Au milieu de la scène, à une cadence accélérée, Fatéma Chelha s’adonne à la danse de la vipère. Une chorégraphie que cette artiste maîtrise et qui est aujourd’hui son gagne pain et sa raison d’être. Rencontrée leors du 2e festival d’Ahwach à Ouarzazate, elle nous a fait part de sa joie de pouvoir perpétuer la tradition de ses ancêtres.
Lorsqu’elle avait à peine seize ans, Fatna Kahoulia, alias Fatema Chelha s’est lancée dans l’art d’Ahwach au sein de son village natal Oulad Taima à quelques kilomètres de Taroudant. «J’ai grandi dans la tribu de Houara, un environnement où Ahwach était profondément ancré dans le quotidien des habitants, cette danse accompagnée de chants était pratiquée à l’occasion de chaque cérémonie religieuse ou festive», raconte Fatéma Chelha. Cette dernière s’est retrouvée, dès son plus jeune âge, porteuse d’un héritage légué par une femme âgée nommée Khadouja. «C’est grâce à cette dame que j’ai appris les ficèles du métier de danseuse d’Ahwach et en particulier la danse de la vipère», souligne Fatéma. Cette danse reprend un rythme ancien symbolisé par la femme vipère qui sera séduite par un jeune homme chargé par sa tribu de mettre fin à la menace d’un reptile.
«Au cours de l’affrontement, un des danseurs se détache et il entreprend avec moi une série de bonds fantaisistes, il y en a qui sautent, d’autres courent d’un bout à l’autre de la scène et se précipitent à toute vitesse vers les spectateurs», explique-t-elle. En maîtrisant cette danse, Fatéma Chelha a marqué de son empreinte l’art d’Ahwach. Sa carrière a débuté dans les années 70 où elle a intégré la troupe de Houara dirigée par le maestro Haj Saïd El Harch. C’est au sein de cette formation qu’elle fait ses premiers pas et elle continue jusqu’à nos jours à représenter ceux qui lui ont enseigné le b.a.-ba des danses d’Ahwach. « Je dirige aujourd’hui cette troupe de Houara, et nous essayons au sein de la troupe de donner le meilleur de nous-mêmes et de porter le flambeau de nos ancêtres», souligne cette artiste avec assurance.

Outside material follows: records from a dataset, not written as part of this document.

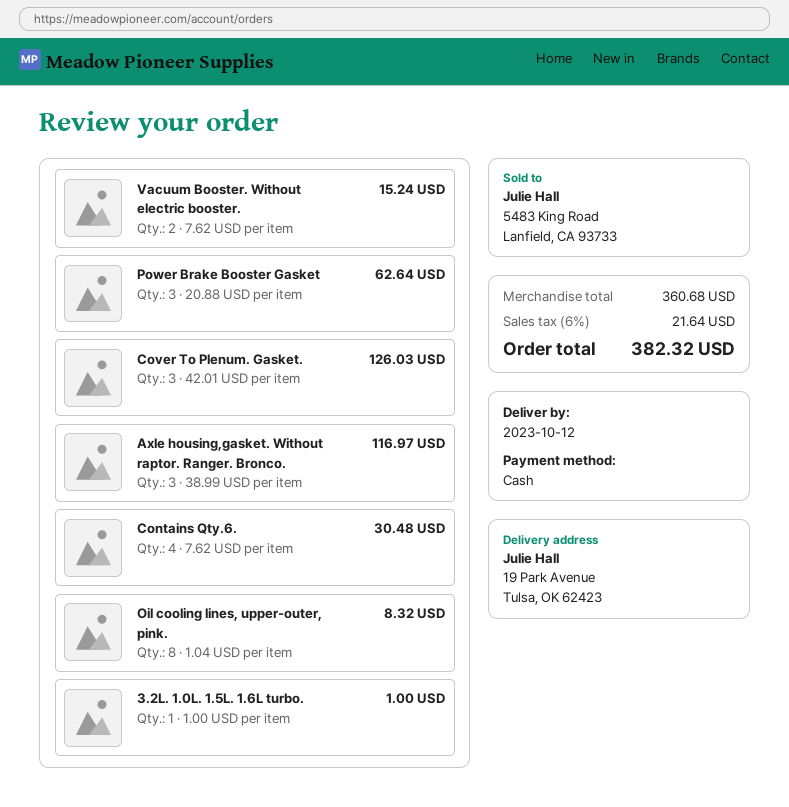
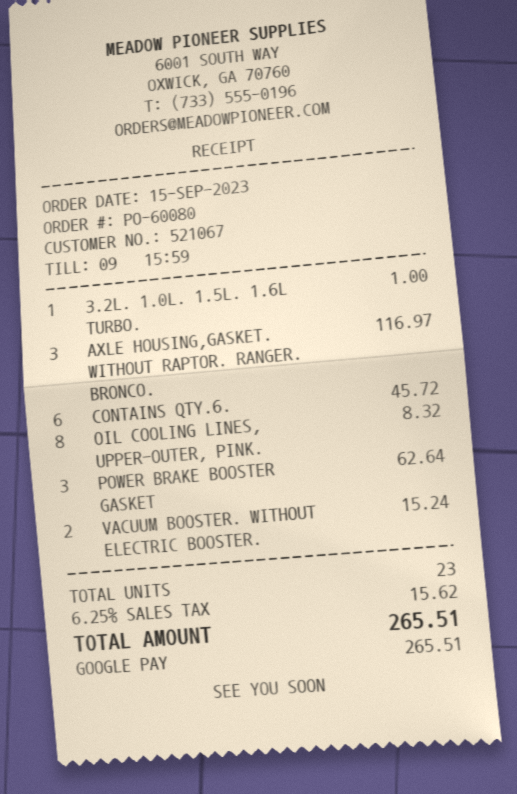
payment method: cash -> Google Pay
Cover To Plenum. Gasket.: 3 for 126.03 -> none
Contains Qty.6.: 4 for 30.48 -> 6 for 45.72
tax: 6% = 21.64 -> 6.25% = 15.62
total: 382.32 -> 265.51

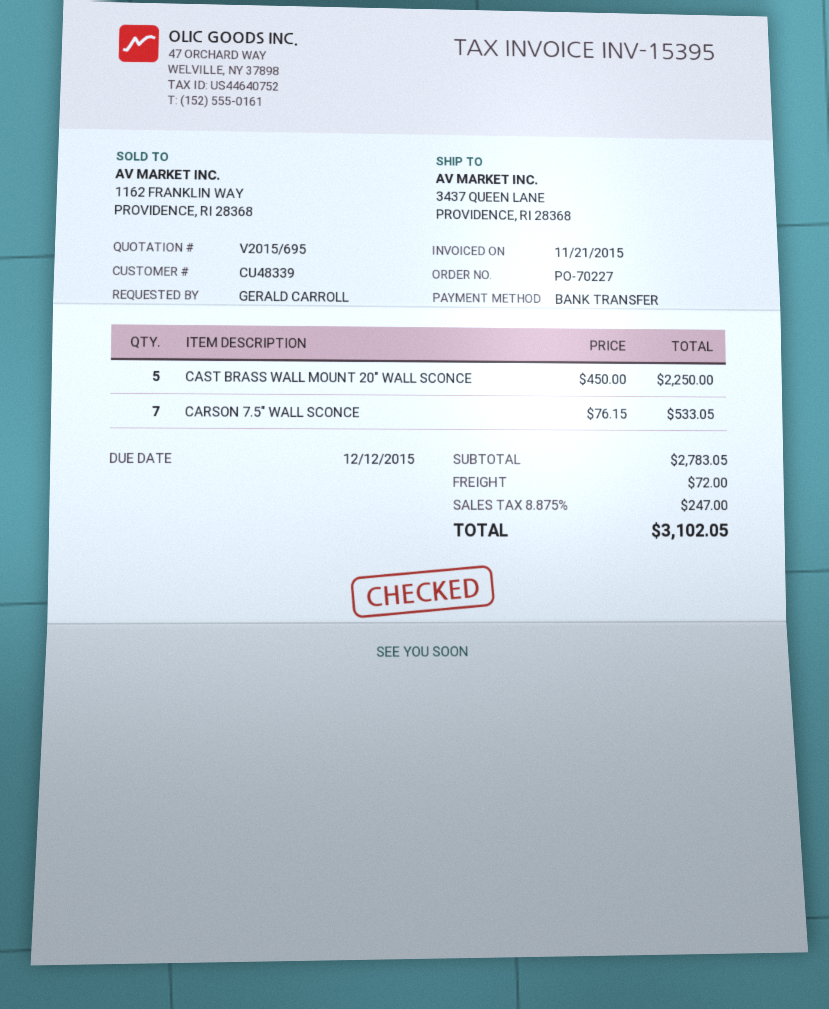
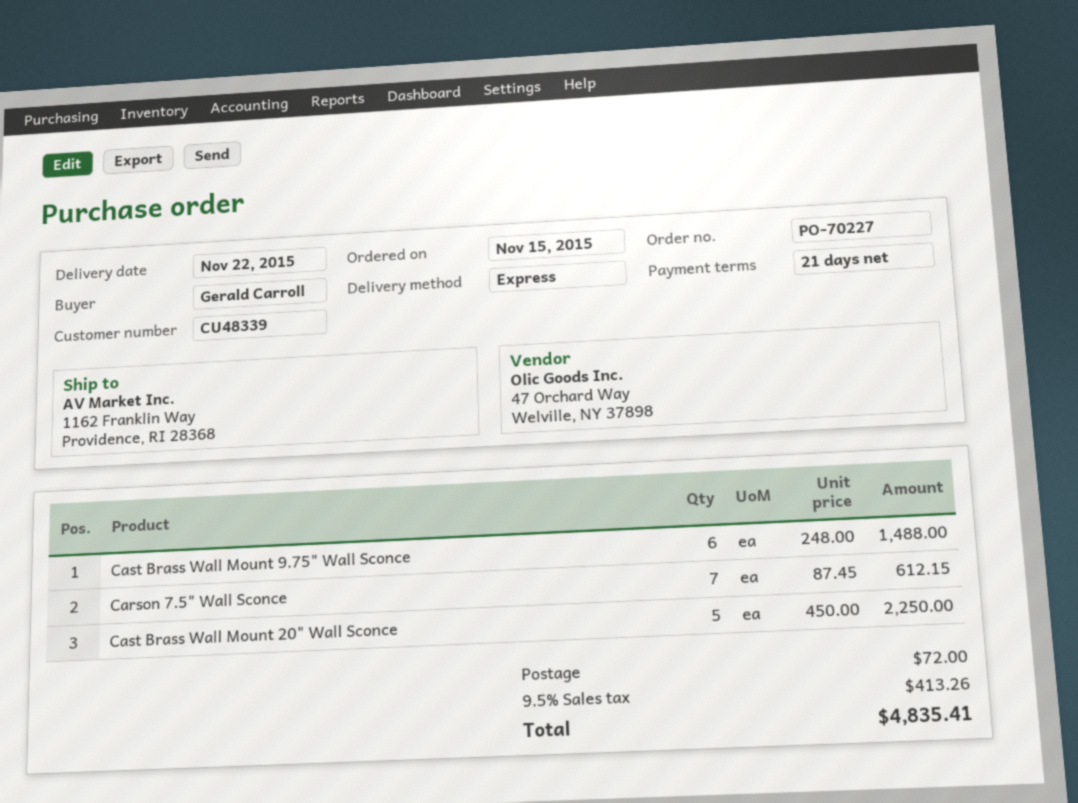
ship to: 3437 QUEEN LANE, PROVIDENCE, RI 28368 -> 1162 Franklin Way, Providence, RI 28368
CARSON 7.5" WALL SCONCE: 7 x 76.15 = 533.05 -> 7 x 87.45 = 612.15
Cast Brass Wall Mount 9.75" Wall Sconce: none -> 6 x 248.00 = 1488.00
tax: 8.875% = 247.00 -> 9.5% = 413.26
total: 3102.05 -> 4835.41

Fatéma Chelha cultive une philosophie de la vie à laquelle elle tient. Elle considère l’art d’Ahwach comme un héritage précieux qu’elle se doit de préserver. «J’enseigne aux nouvelles générations les techniques authentiques de notre art pour que les jeunes puissent le transmettre à leur tour», ajoute Fatéma Chelha. Présidente de l’Association des arts populaires à Taroudant, cette artiste a accompagné sa troupe composée de 17 membres lors de multiples tournées à l’étranger. Des voyages qui l’ont menée en France, en Italie, en Belgique pour ne citer que ces pays. «Je me suis même rendue à Walt Disney aux Etats-Unis où nous avons animé avec la troupe des concerts chaque soir pendant un an».
Si Fatéma Chelha est dévouée corps et âme à son art, malgré le peu d’argent qu’elle en récolte au Maroc elle n’en oublie pas pour autant sa famille. « Nous ne sommes pas très bien payés, le cachet maximum par personne et par soirée est de 130 DH, mais malgré ça je préfère faire carrière chez moi».
Pour pouvoir vivre correctement et subvenir aux besoins de ses sœurs et de sa fille âgée aujourd’hui de 16 ans, elle a eu l’idée de s’intéresser à un autre travail. En 2000, elle devient propriétaire de taxi blanc et assure la liaison entre Taroudant et Agadir ou encore Marrakech. Elle sera la première et unique femme chauffeur de taxi dans la région. «C’est un travail à part entière qui exige beaucoup de patience, mais que j’étais obligée de pratiquer pour subvenir aux besoins de mes proches», raconte Fatéma Chelha. Dès qu’elle a senti que son boulot l’éloignait de son art, elle a pris quelques distances.